WHAT TO PRODUCE: Using the data beneath this instruction, retype only the lines from the one that contains "Wins 2026 Chinese" down to the one that contains "- 行业新闻 2023-06-17 04:10 浏览量：2746", both included, exactly as they appear.
--- DATA TO PROCESS ---
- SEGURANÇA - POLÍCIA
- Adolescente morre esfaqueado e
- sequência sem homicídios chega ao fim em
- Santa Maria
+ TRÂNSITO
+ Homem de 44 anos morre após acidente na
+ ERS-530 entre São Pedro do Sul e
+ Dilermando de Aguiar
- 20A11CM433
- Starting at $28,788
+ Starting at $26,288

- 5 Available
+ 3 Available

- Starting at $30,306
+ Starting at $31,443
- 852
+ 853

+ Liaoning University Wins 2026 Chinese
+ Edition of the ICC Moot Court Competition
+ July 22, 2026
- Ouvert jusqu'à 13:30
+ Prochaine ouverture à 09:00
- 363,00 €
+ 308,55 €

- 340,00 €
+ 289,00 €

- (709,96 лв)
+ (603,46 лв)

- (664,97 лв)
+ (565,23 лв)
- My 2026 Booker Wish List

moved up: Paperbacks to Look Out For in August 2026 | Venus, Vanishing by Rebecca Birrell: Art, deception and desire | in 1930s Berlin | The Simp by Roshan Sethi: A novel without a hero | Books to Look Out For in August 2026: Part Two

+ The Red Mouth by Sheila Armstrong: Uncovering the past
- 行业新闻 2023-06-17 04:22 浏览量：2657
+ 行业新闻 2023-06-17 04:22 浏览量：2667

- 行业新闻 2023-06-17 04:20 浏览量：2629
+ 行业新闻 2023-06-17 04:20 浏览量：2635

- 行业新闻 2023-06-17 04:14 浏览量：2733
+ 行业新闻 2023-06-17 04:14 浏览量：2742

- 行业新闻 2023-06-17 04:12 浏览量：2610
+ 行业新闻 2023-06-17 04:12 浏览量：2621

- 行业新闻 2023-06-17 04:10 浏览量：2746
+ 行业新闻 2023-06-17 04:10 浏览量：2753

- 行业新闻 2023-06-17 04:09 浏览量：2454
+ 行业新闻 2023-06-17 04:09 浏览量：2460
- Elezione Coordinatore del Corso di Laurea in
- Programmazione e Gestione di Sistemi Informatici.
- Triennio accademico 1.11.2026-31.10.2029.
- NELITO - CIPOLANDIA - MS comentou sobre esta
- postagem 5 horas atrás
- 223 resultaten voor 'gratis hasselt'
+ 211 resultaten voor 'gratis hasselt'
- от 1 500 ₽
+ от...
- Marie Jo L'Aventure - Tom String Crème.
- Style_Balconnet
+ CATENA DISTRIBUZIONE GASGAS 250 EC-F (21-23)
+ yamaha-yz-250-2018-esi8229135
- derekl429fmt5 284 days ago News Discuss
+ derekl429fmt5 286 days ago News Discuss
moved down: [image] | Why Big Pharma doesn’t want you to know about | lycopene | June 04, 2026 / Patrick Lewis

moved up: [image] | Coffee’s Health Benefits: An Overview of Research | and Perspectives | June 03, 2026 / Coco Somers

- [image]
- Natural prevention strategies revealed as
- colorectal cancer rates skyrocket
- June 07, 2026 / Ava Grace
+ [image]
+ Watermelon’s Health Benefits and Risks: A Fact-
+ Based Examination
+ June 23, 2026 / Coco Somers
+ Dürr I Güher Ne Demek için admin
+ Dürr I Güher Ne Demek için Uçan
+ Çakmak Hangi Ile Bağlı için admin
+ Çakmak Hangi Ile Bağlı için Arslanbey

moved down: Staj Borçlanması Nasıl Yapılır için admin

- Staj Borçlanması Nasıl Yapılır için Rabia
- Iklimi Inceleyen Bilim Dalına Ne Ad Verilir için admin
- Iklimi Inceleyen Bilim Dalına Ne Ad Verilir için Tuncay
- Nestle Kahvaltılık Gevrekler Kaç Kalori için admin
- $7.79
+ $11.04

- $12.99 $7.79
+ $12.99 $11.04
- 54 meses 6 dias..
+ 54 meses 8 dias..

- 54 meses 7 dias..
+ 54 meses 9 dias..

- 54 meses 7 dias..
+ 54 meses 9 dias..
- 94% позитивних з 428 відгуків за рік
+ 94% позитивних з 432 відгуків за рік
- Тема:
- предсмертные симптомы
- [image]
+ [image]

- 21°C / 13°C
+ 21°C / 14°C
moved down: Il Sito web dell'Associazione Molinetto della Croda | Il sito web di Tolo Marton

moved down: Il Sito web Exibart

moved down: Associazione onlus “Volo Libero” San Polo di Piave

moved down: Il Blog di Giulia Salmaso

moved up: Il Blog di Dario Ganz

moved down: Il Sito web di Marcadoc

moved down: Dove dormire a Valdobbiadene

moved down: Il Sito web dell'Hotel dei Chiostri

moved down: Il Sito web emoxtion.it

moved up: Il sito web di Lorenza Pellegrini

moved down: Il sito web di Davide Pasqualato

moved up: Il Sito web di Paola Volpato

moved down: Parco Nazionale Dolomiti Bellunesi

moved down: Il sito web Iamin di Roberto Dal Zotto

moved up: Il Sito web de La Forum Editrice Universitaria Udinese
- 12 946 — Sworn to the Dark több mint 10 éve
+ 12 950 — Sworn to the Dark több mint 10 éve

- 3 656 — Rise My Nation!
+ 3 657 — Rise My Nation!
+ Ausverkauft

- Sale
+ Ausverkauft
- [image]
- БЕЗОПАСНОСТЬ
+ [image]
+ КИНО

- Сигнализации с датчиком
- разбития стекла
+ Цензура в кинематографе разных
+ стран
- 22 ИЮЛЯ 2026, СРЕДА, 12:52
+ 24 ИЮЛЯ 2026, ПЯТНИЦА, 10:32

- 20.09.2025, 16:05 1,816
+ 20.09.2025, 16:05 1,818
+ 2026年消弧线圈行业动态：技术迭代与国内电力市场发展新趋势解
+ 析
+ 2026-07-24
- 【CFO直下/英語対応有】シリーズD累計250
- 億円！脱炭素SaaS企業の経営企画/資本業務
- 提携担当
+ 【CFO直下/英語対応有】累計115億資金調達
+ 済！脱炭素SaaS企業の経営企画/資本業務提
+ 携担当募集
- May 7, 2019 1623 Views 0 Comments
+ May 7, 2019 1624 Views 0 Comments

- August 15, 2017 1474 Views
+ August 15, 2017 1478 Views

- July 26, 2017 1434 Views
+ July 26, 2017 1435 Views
---
RESPONSE TO THIS EXERCISE:
+ Liaoning University Wins 2026 Chinese
+ Edition of the ICC Moot Court Competition
+ July 22, 2026
- Ouvert jusqu'à 13:30
+ Prochaine ouverture à 09:00
- 363,00 €
+ 308,55 €

- 340,00 €
+ 289,00 €

- (709,96 лв)
+ (603,46 лв)

- (664,97 лв)
+ (565,23 лв)
- My 2026 Booker Wish List

moved up: Paperbacks to Look Out For in August 2026 | Venus, Vanishing by Rebecca Birrell: Art, deception and desire | in 1930s Berlin | The Simp by Roshan Sethi: A novel without a hero | Books to Look Out For in August 2026: Part Two

+ The Red Mouth by Sheila Armstrong: Uncovering the past
- 行业新闻 2023-06-17 04:22 浏览量：2657
+ 行业新闻 2023-06-17 04:22 浏览量：2667

- 行业新闻 2023-06-17 04:20 浏览量：2629
+ 行业新闻 2023-06-17 04:20 浏览量：2635

- 行业新闻 2023-06-17 04:14 浏览量：2733
+ 行业新闻 2023-06-17 04:14 浏览量：2742

- 行业新闻 2023-06-17 04:12 浏览量：2610
+ 行业新闻 2023-06-17 04:12 浏览量：2621

- 行业新闻 2023-06-17 04:10 浏览量：2746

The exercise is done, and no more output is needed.